[Opening ENTRIES SUPPLIED section]

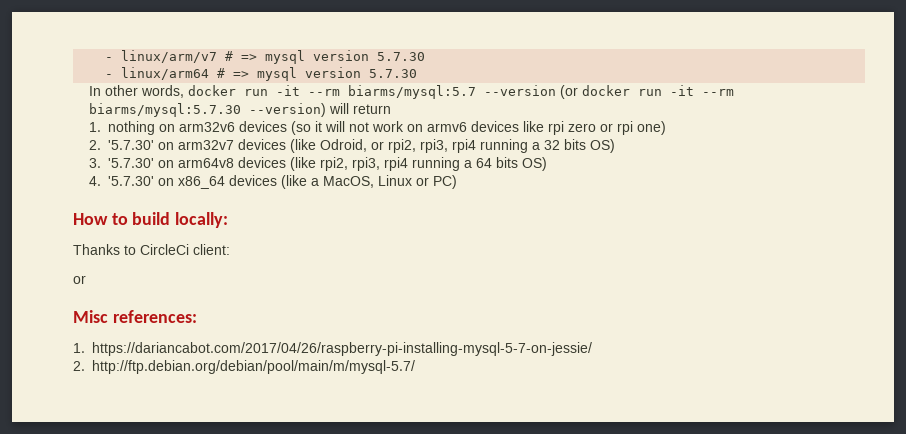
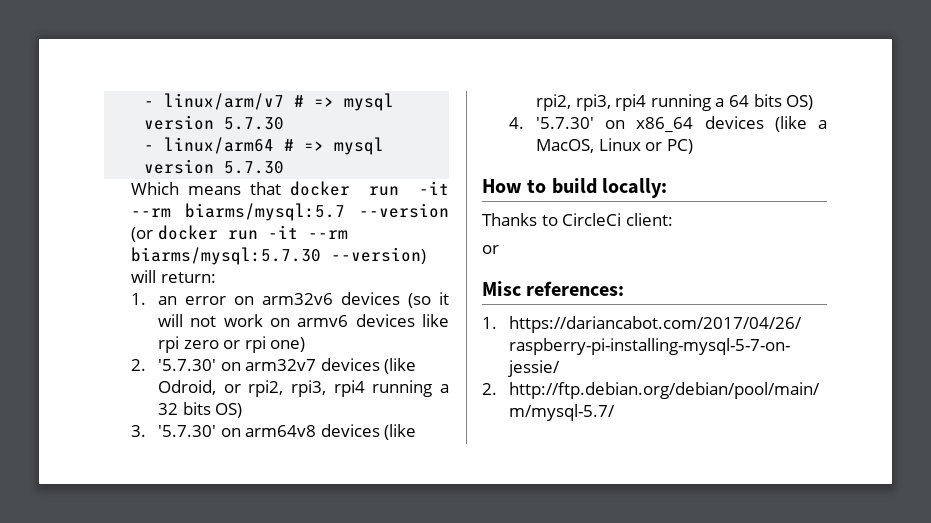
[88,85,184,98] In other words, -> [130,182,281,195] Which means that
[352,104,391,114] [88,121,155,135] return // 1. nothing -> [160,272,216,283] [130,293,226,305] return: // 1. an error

[Closing ENTRIES SUPPLIED section]
[Opening ENTRIES SUPPLIED section]

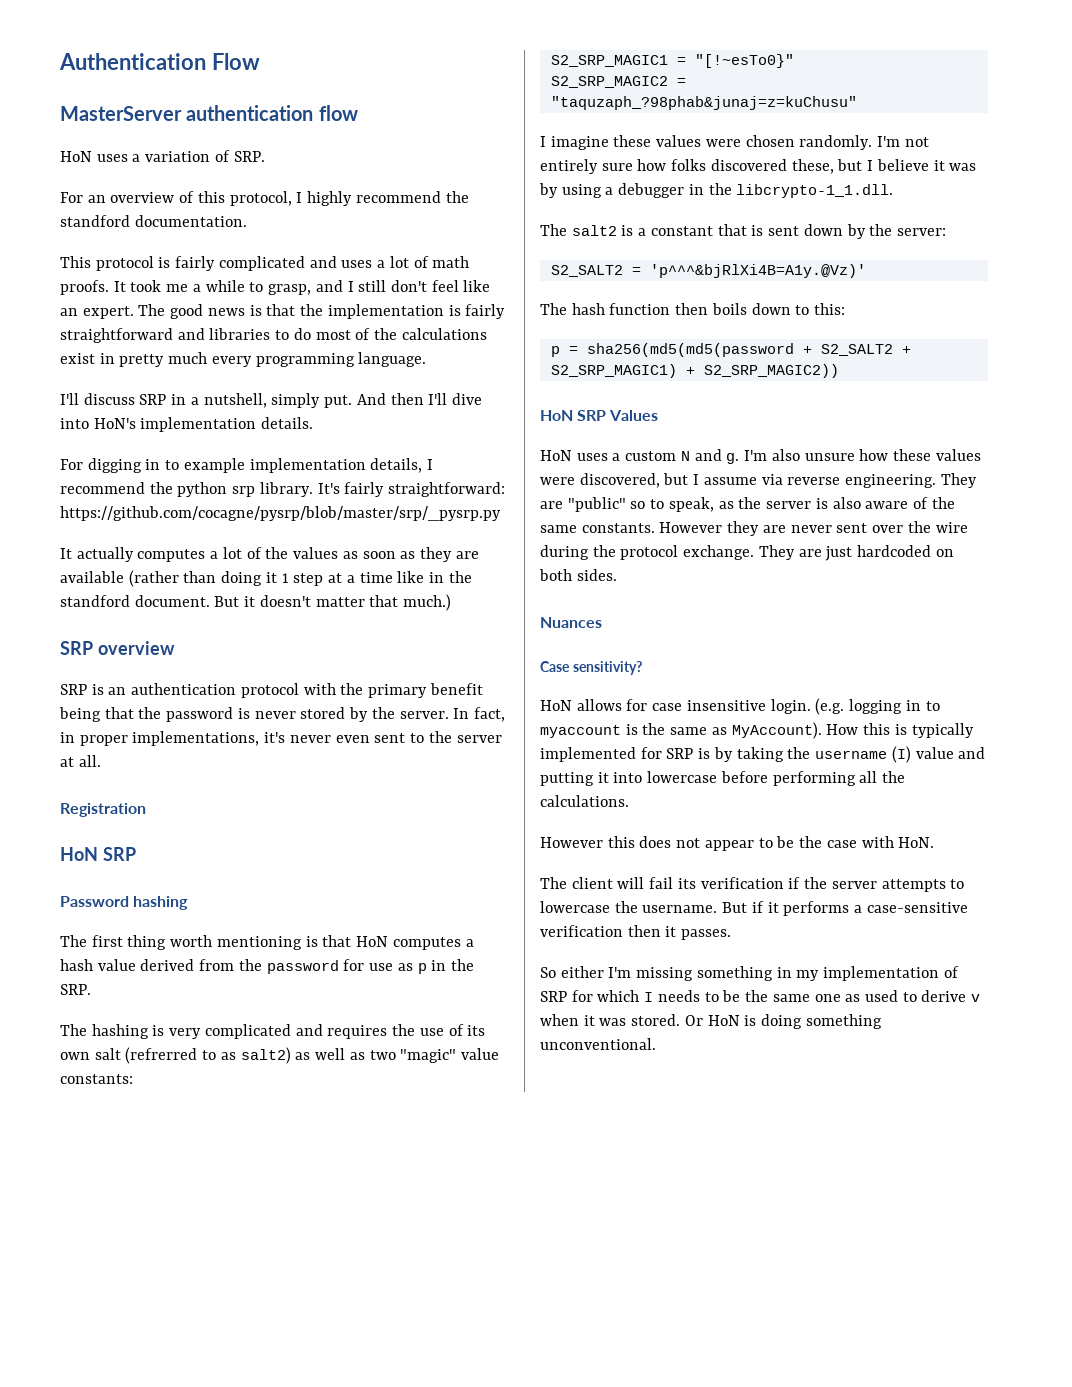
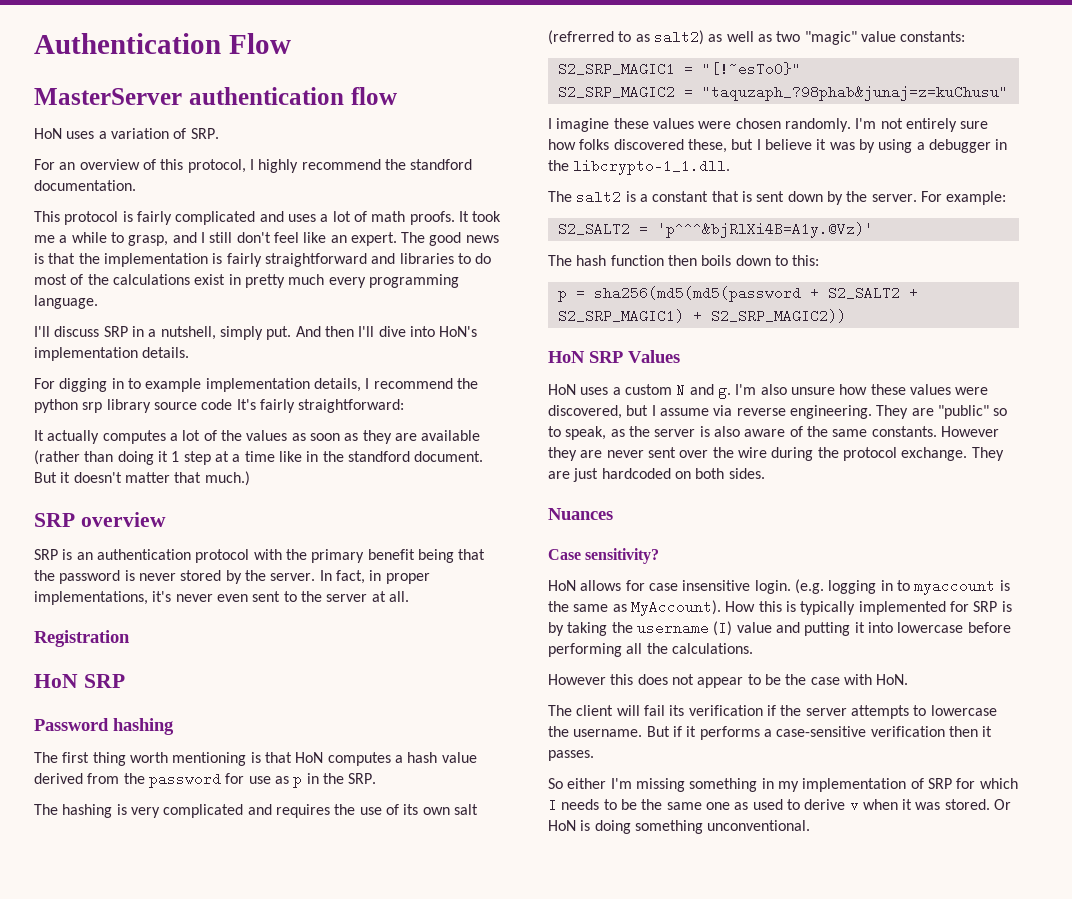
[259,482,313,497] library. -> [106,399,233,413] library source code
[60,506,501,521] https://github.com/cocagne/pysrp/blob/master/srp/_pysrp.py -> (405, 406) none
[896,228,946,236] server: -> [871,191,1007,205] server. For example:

[Closing ENTRIES SUPPLIED section]
[Opening ENTRIES SUPPLIED section]

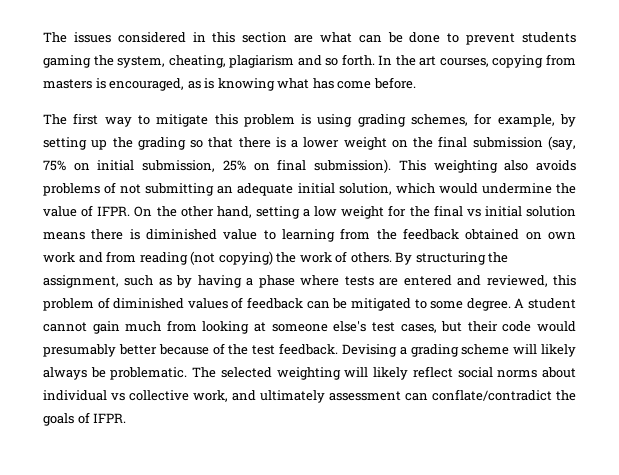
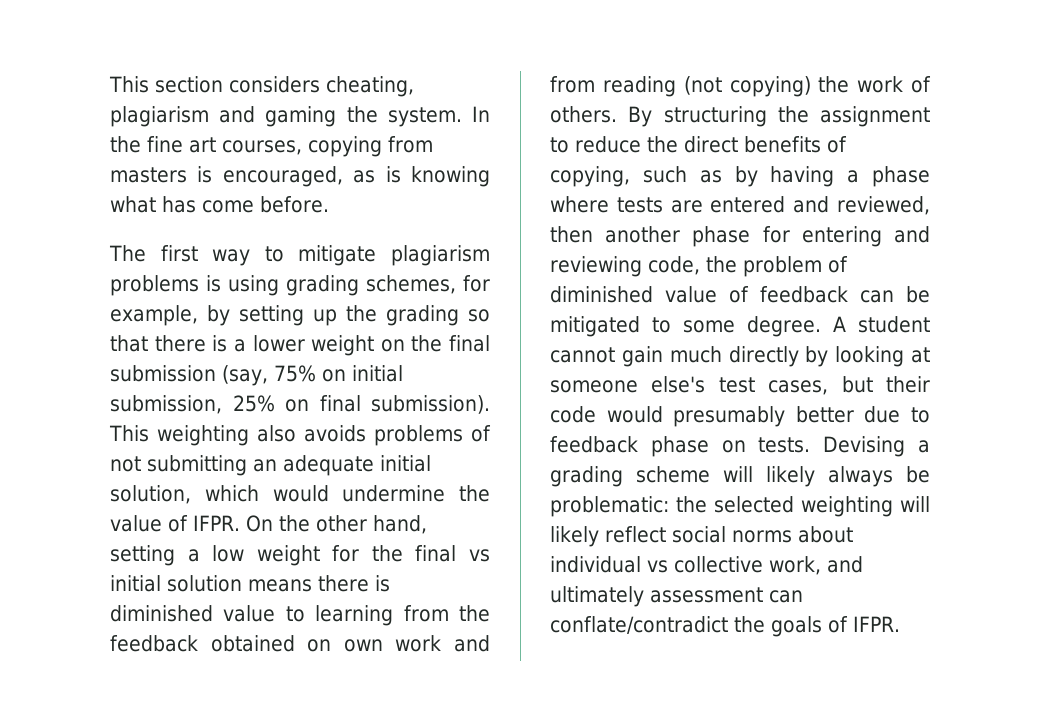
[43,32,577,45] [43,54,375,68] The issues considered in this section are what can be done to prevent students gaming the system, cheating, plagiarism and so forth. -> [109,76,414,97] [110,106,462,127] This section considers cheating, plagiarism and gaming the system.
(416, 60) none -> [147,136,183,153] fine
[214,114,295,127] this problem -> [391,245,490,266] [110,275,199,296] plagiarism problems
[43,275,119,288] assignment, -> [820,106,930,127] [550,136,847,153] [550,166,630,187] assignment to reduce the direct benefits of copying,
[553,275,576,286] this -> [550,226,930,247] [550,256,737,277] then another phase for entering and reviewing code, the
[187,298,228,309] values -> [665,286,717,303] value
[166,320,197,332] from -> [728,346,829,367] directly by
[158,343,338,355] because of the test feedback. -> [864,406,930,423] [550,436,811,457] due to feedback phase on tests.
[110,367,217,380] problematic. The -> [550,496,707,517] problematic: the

[Closing ENTRIES SUPPLIED section]

EXERCISE INSTRUCTIONS:
Reproduce each line of the data containing the word "code".

EXPECTED ANSWER:
[259,482,313,497] library. -> [106,399,233,413] library source code
[553,275,576,286] this -> [550,226,930,247] [550,256,737,277] then another phase for entering and reviewing code, the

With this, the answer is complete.